### Exercise description
Copy out every line of the records where the string "isLower" occurs.

### Working data
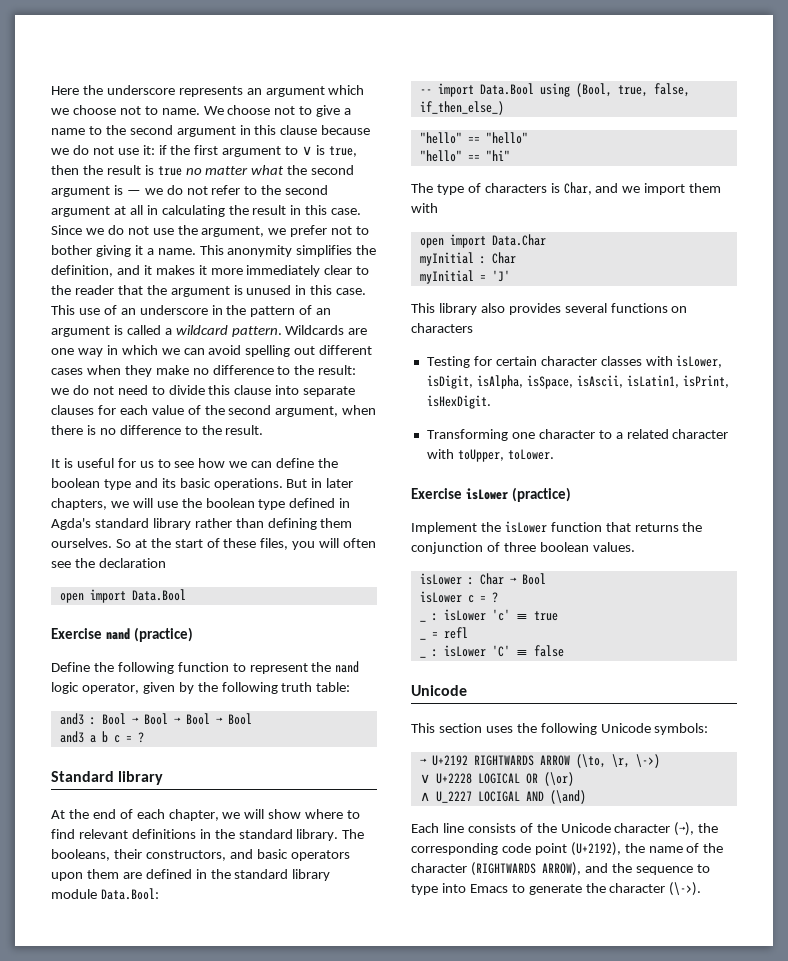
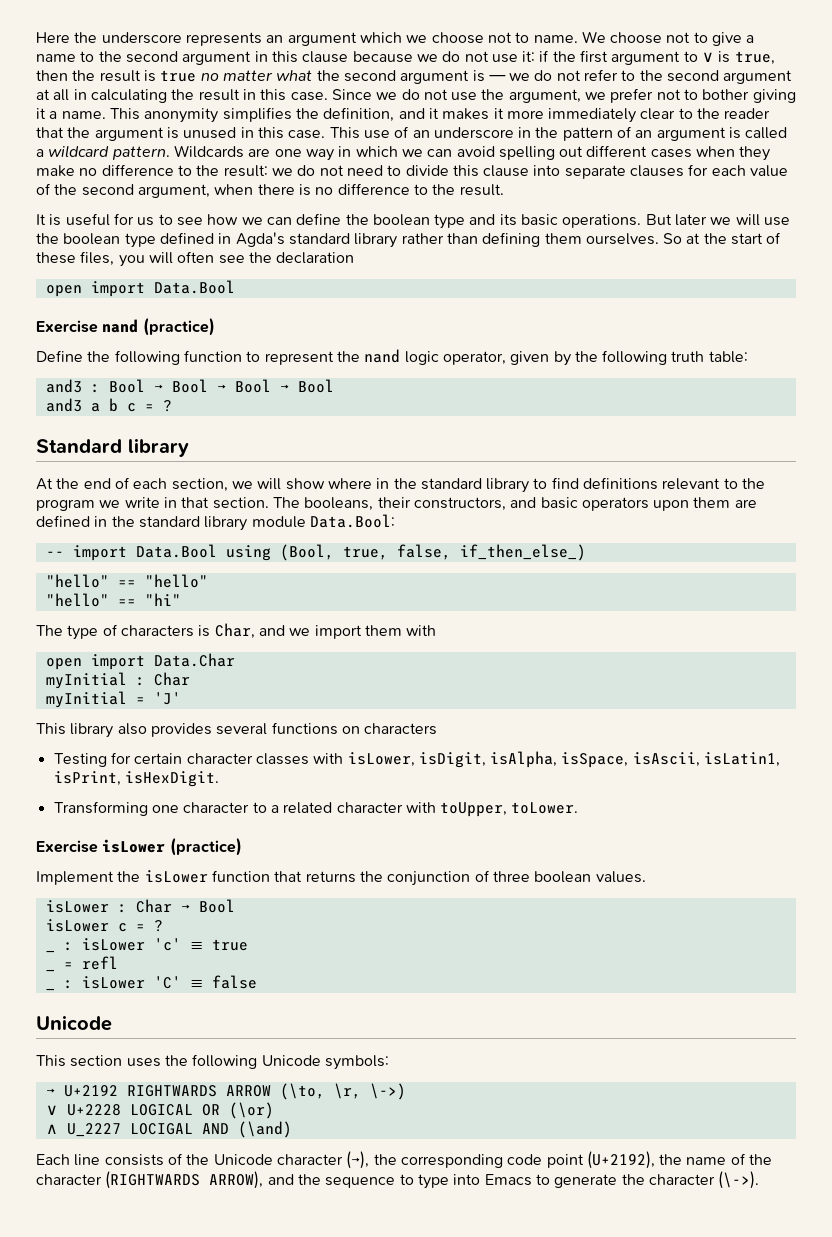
[311,478,354,488] [51,498,107,510] in later chapters, -> [675,214,708,226] later
[168,809,219,821] chapter, -> [171,478,228,492] section,
[347,810,361,819] [51,829,339,841] to find relevant definitions in the standard library. -> [376,477,766,493] [36,497,269,511] in the standard library to find definitions relevant to the program we write in that section.

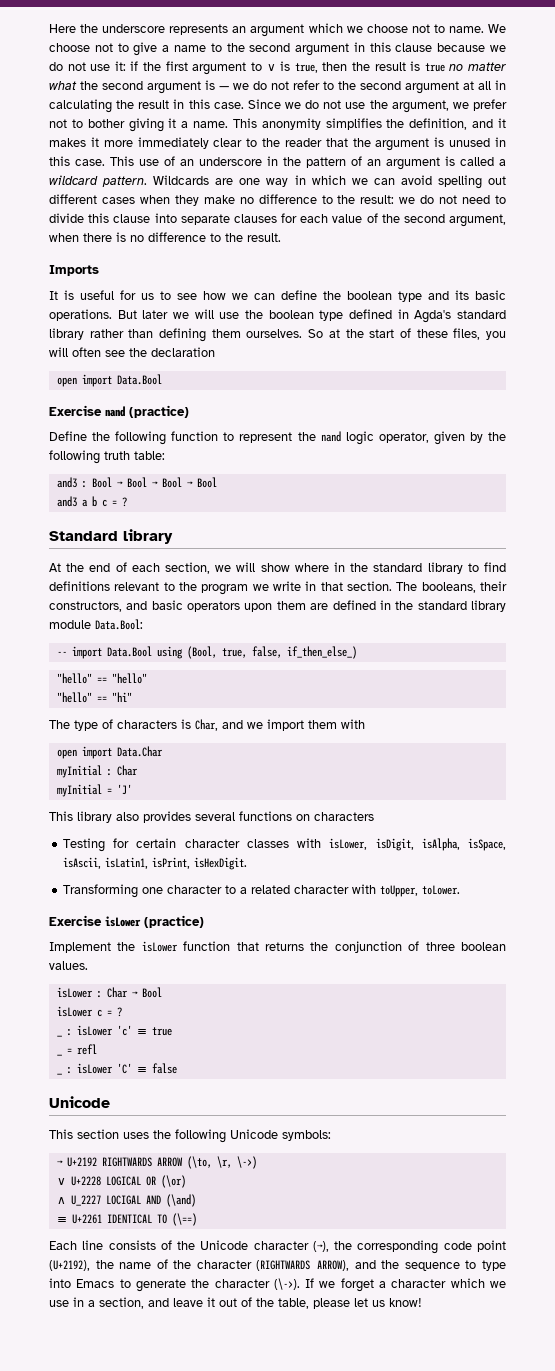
(504, 190) none -> [49,265,99,276] // Imports
(292, 1129) none -> [56,1213,197,1226] // ≡ U+2261 IDENTICAL TO (\==)
(760, 1180) none -> [305,1278,507,1292] [49,1297,422,1309] If we forget a character which we use in a section, and leave it out of the table, please let us know!

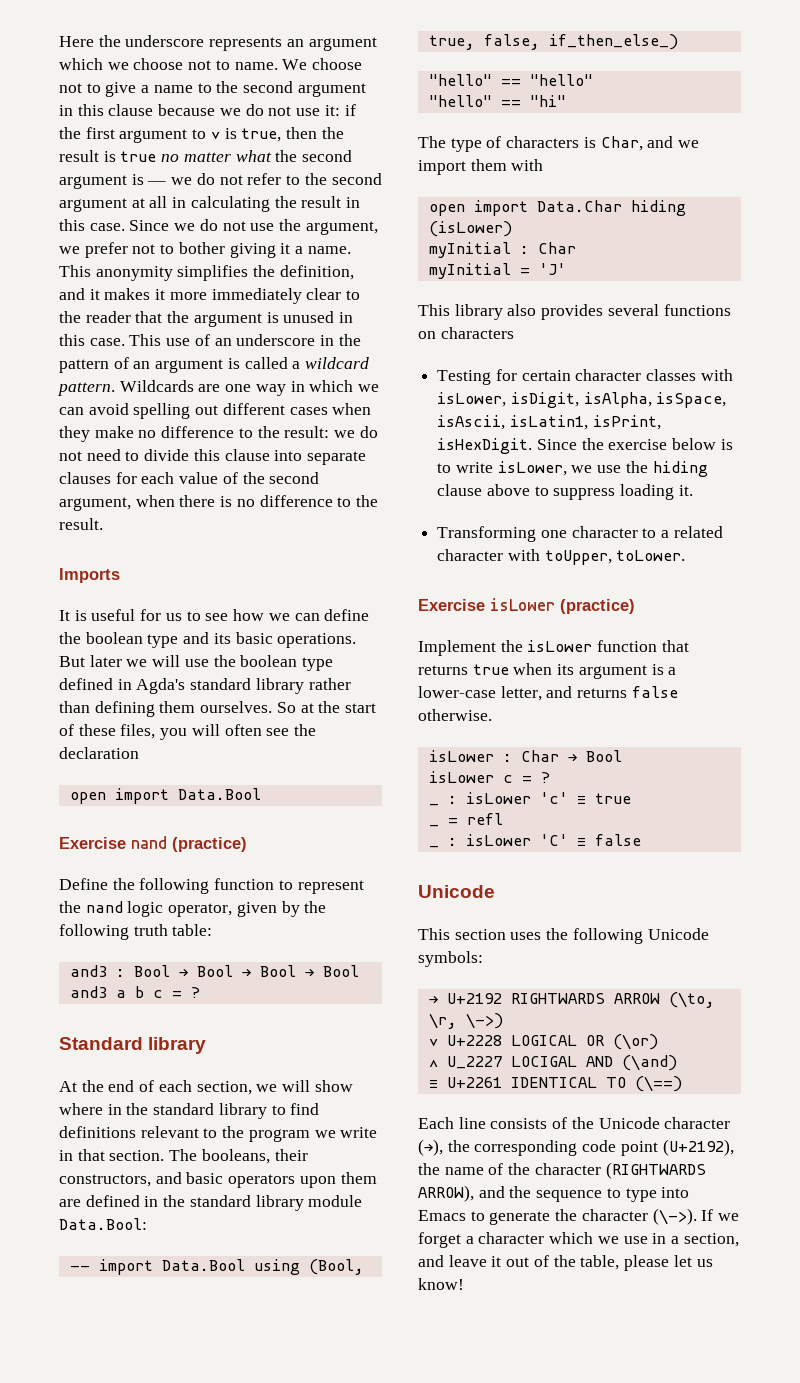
(163, 751) none -> [630,200,686,216] [428,221,512,237] hiding (isLower)
(247, 863) none -> [536,438,733,450] [437,461,708,477] [437,484,693,500] Since the exercise below is to write isLower, we use the hiding clause above to suppress loading it.
[310,941,506,953] [49,961,88,970] the conjunction of three boolean values. -> [472,663,677,679] [418,686,678,701] [418,709,492,721] true when its argument is a lower-case letter, and returns false otherwise.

### Response to the exercise
(163, 751) none -> [630,200,686,216] [428,221,512,237] hiding (isLower)
(247, 863) none -> [536,438,733,450] [437,461,708,477] [437,484,693,500] Since the exercise below is to write isLower, we use the hiding clause above to suppress loading it.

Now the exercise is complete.